-- INPUT FOR THIS TASK follows --

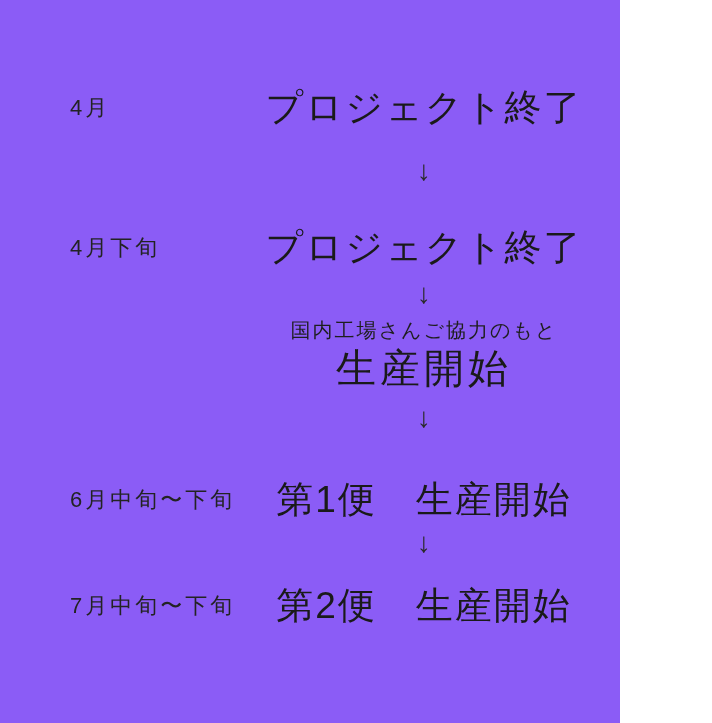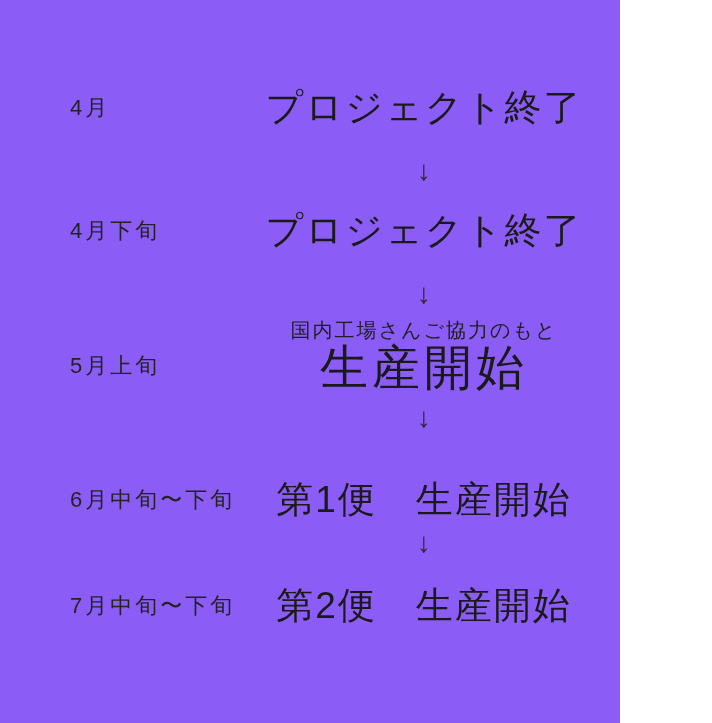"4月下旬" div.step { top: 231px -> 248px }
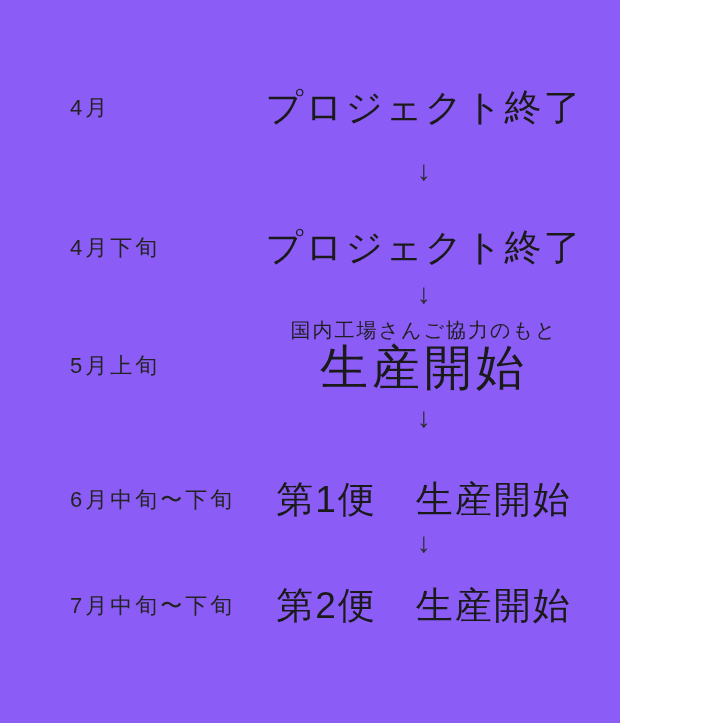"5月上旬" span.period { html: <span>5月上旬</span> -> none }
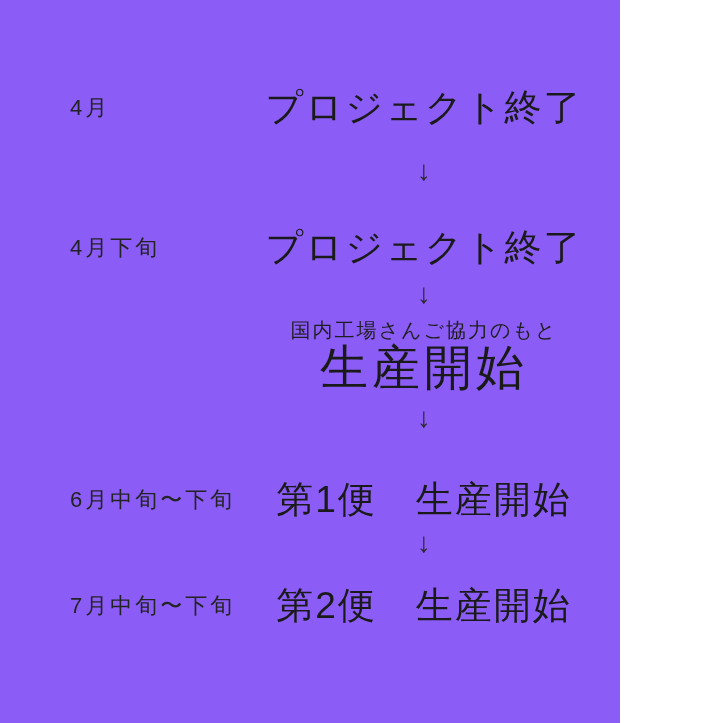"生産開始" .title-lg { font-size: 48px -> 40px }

-- INPUT FOR THIS TASK concluded --
-- INPUT FOR THIS TASK follows --

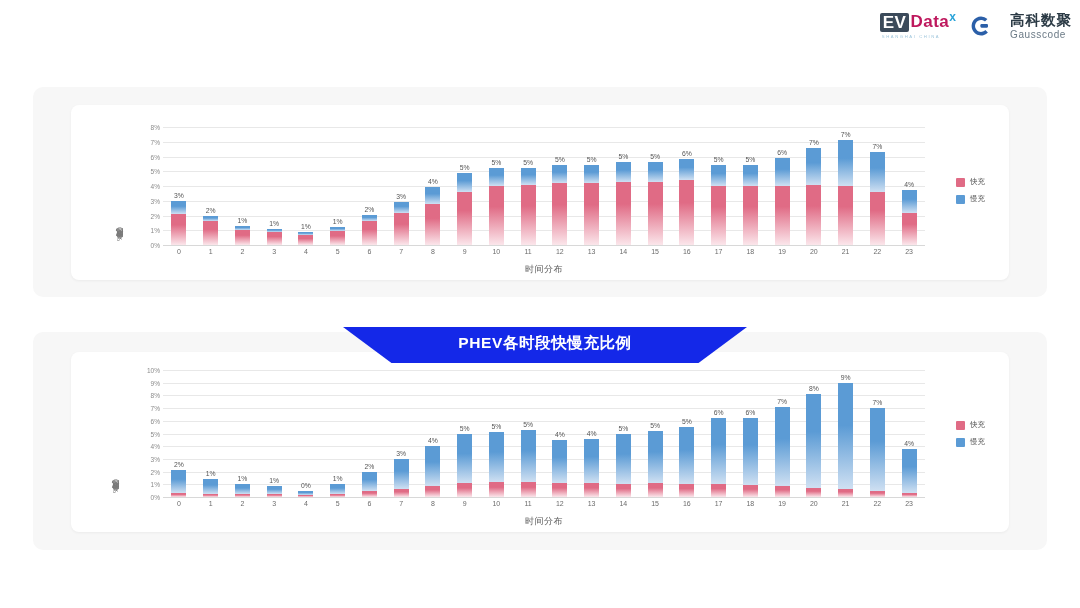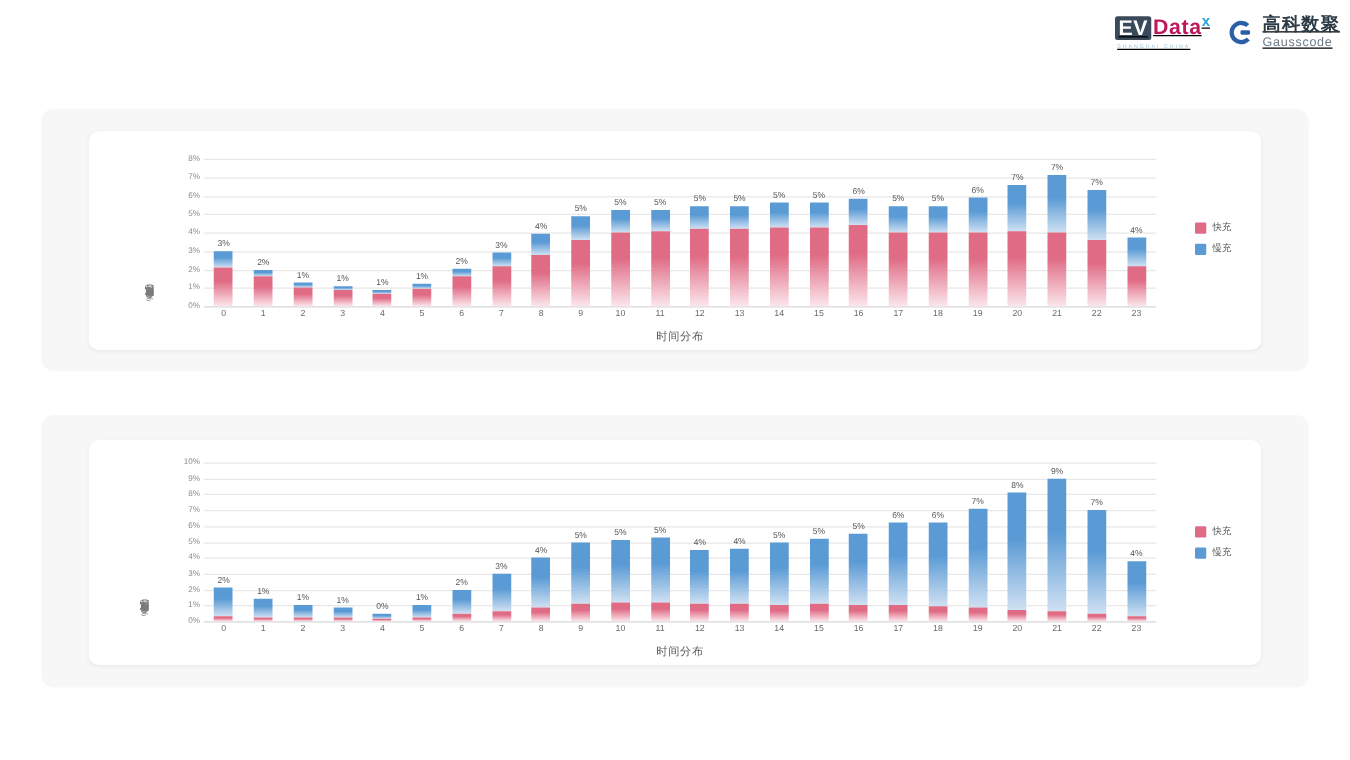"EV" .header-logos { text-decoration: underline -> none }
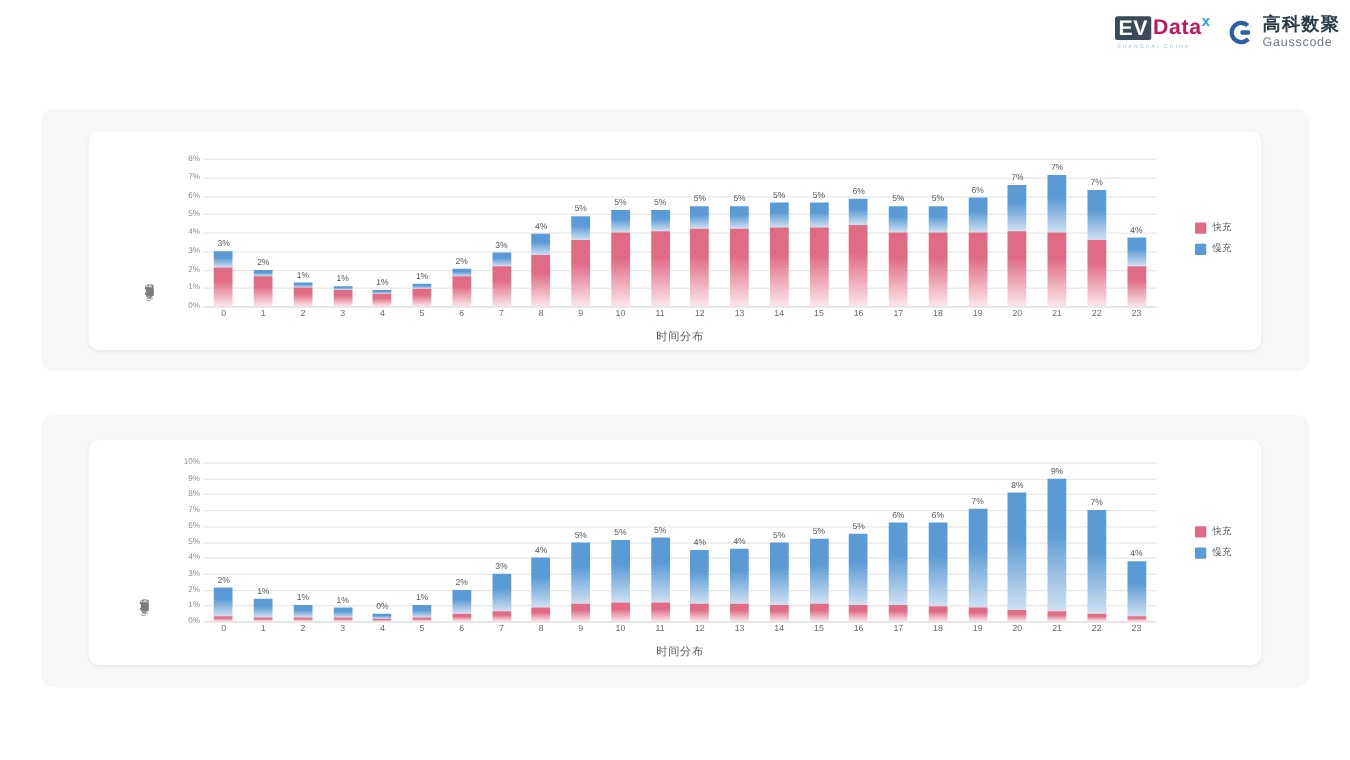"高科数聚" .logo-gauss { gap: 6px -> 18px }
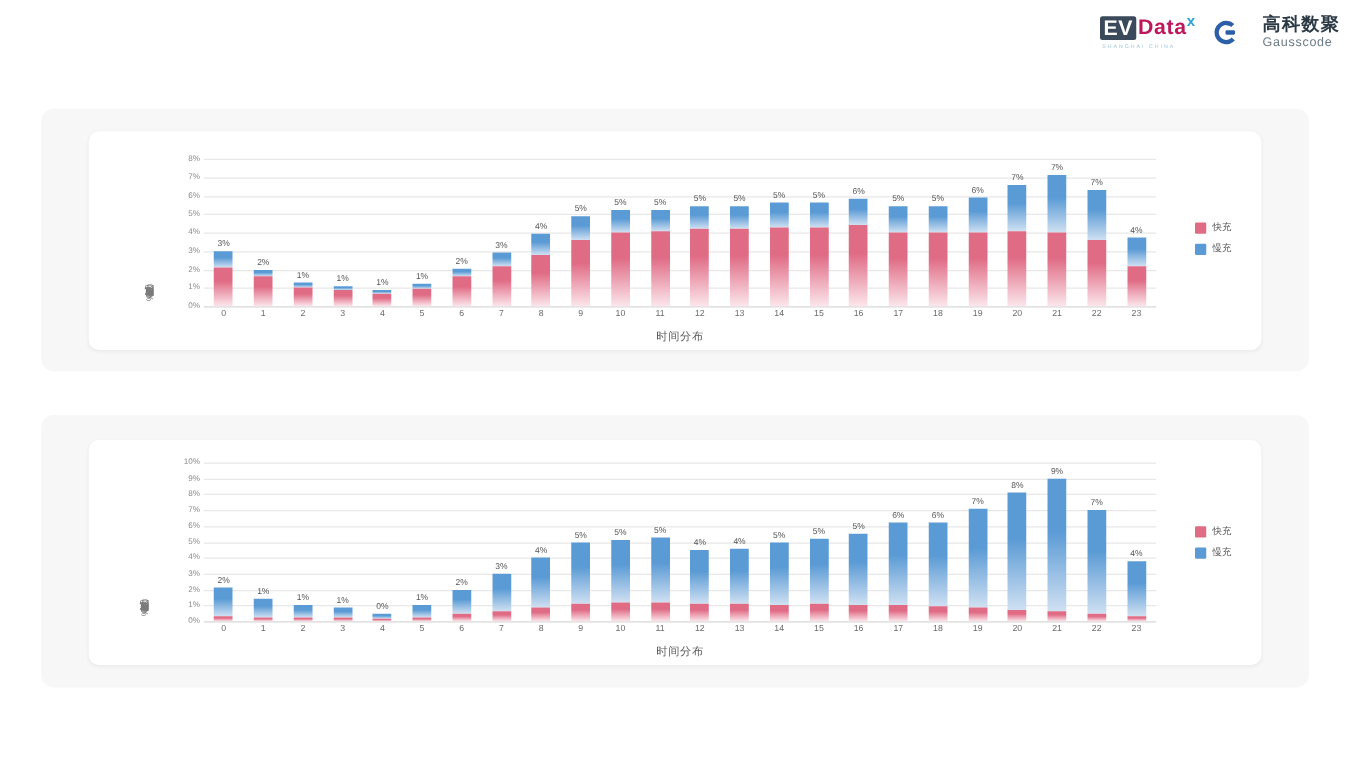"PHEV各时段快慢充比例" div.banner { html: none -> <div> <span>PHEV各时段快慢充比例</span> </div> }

-- INPUT FOR THIS TASK concluded --

• **EXERCISE**
An exact copy of the lines above from the one with "html: <span>5月上旬</span> ->" up to and including the one with "font-size: 48px ->" is required; reproduce only those lines, omitting all pictures.

• **SOLUTION FOR THIS EXERCISE**
"5月上旬" span.period { html: <span>5月上旬</span> -> none }
"生産開始" .title-lg { font-size: 48px -> 40px }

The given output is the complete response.